Ванзарову мстили за все сразу. За то, что ни один из них не поднимется выше своего участкового стола, за то, что мальчишка умеет раскрывать преступления. Но особенно за то, что не согласился разделять тихой радости чиновников, а именно: получать и делить «подношения» от купцов и задержанных. Слишком чист и неподкупен для полиции оказался юноша. Не зря, как видно, сослал его подальше хитрый начальник сыска господин Вощинин.
И все это обернулось ужасной ошибкой! Молодой человек не только не утратил покровительства, но обрел его с новой силой. Иначе бы пристав так не перепугался. Что же делать бедным сослуживцам?

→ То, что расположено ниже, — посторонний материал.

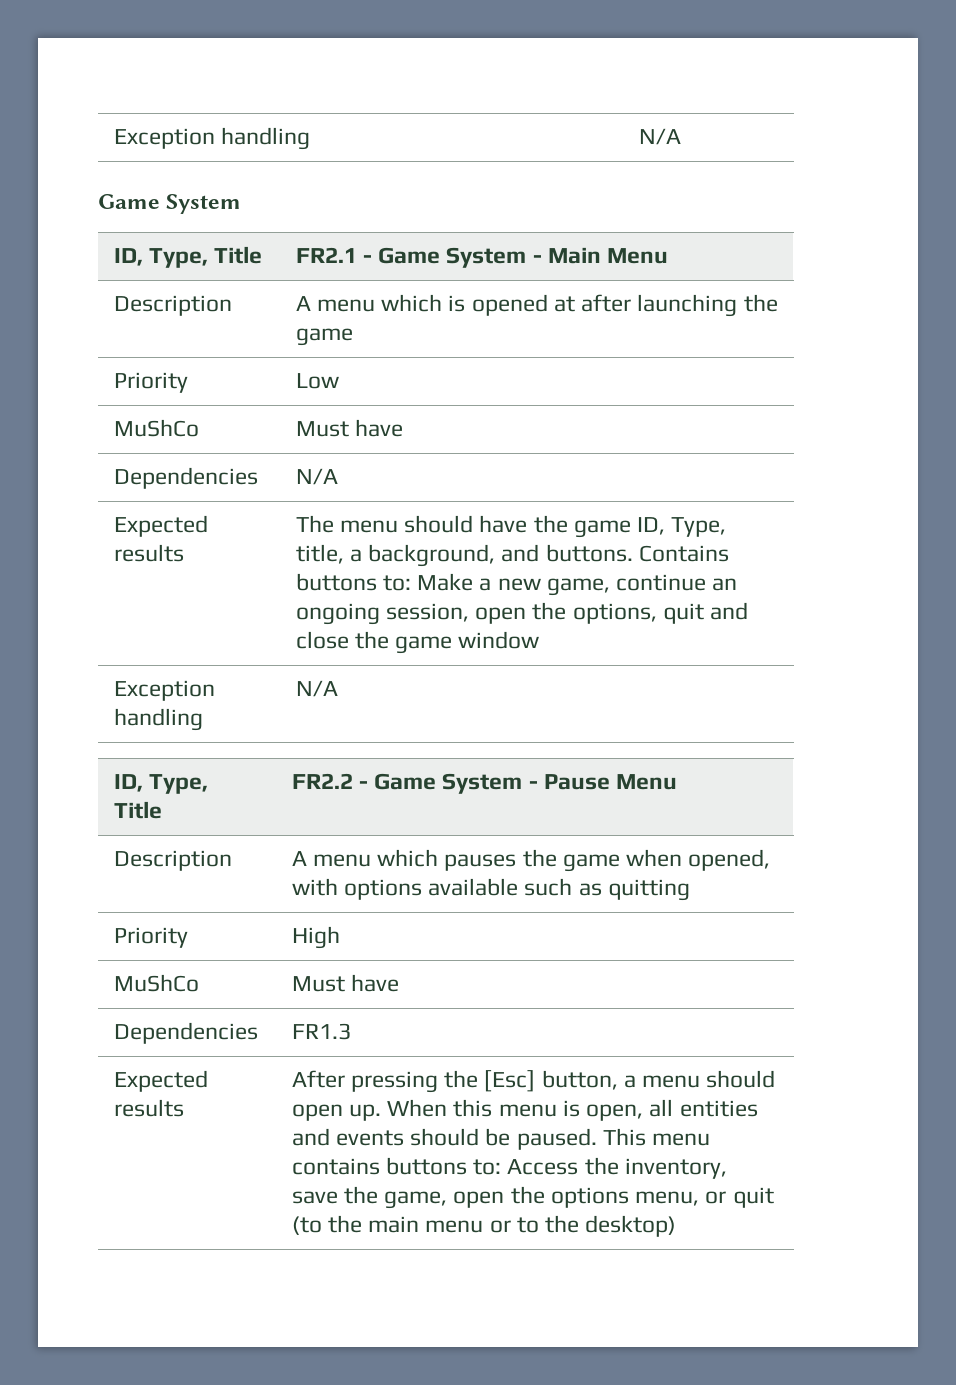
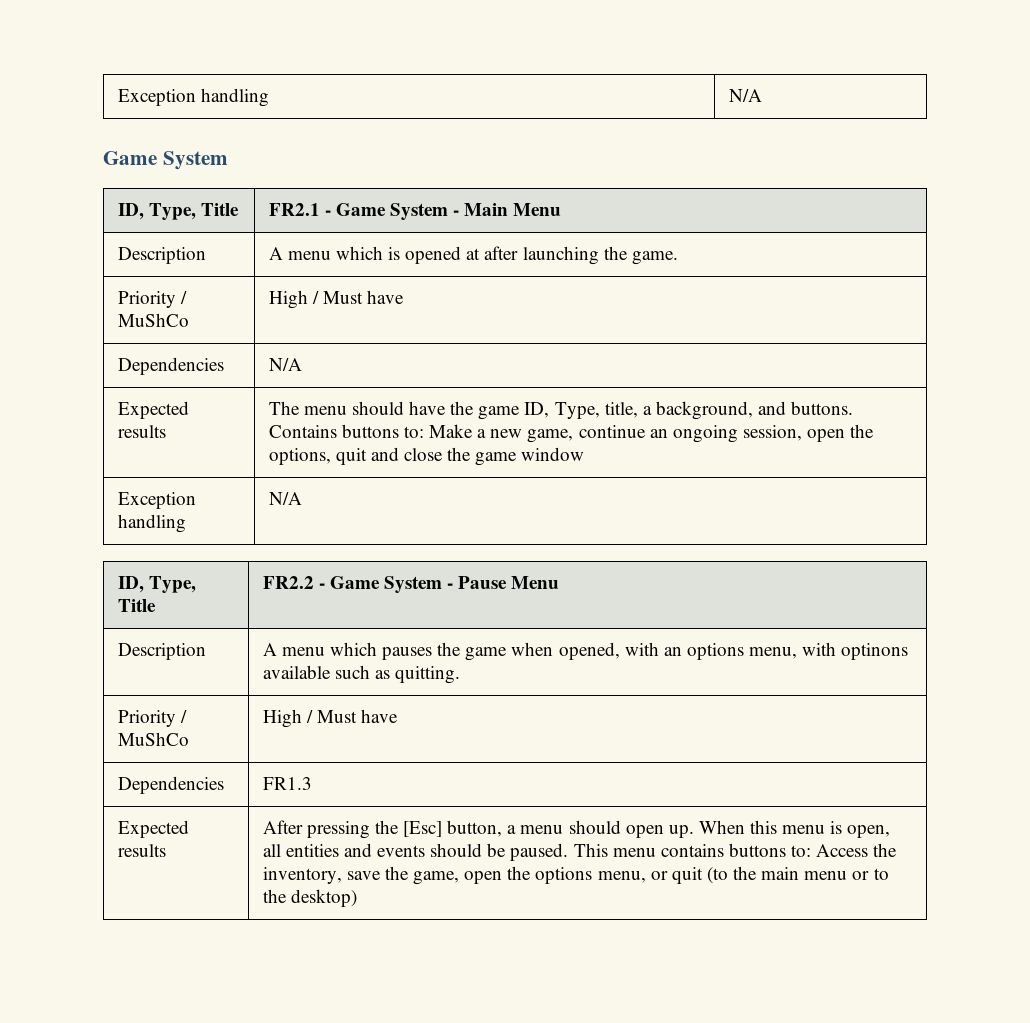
- Description | A menu which is opened at after launching the game
- Priority | Low
- MuShCo | Must have
+ Description | A menu which is opened at after launching the game.
+ Priority / MuShCo | High / Must have
- Description | A menu which pauses the game when opened, with options available such as quitting
- Priority | High
- MuShCo | Must have
+ Description | A menu which pauses the game when opened, with an options menu, with optinons available such as quitting.
+ Priority / MuShCo | High / Must have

Родиона встретила стерильная тишина. Даже шороха перьев не слышно. В участке словно не было живых душ. А между тем все три чиновника плотно вжались в письменные столы, внимательно изучая бумаги. Каждый из них, что Редер, что Кручинский, что Матько, словно хотели стать маленькими и незаметными, а лучше всего – невидимыми. Никто не согревался чаем с бутербродами или водкой с огурцами после тяжкой облавы. Никто даже глаз не поднял.
Уловив, но не осмыслив изменения в атмосфере, Ванзаров спросил, где Лебедев. С милыми улыбочками ему сообщили, что господин криминалист изволят пребывать в медицинской.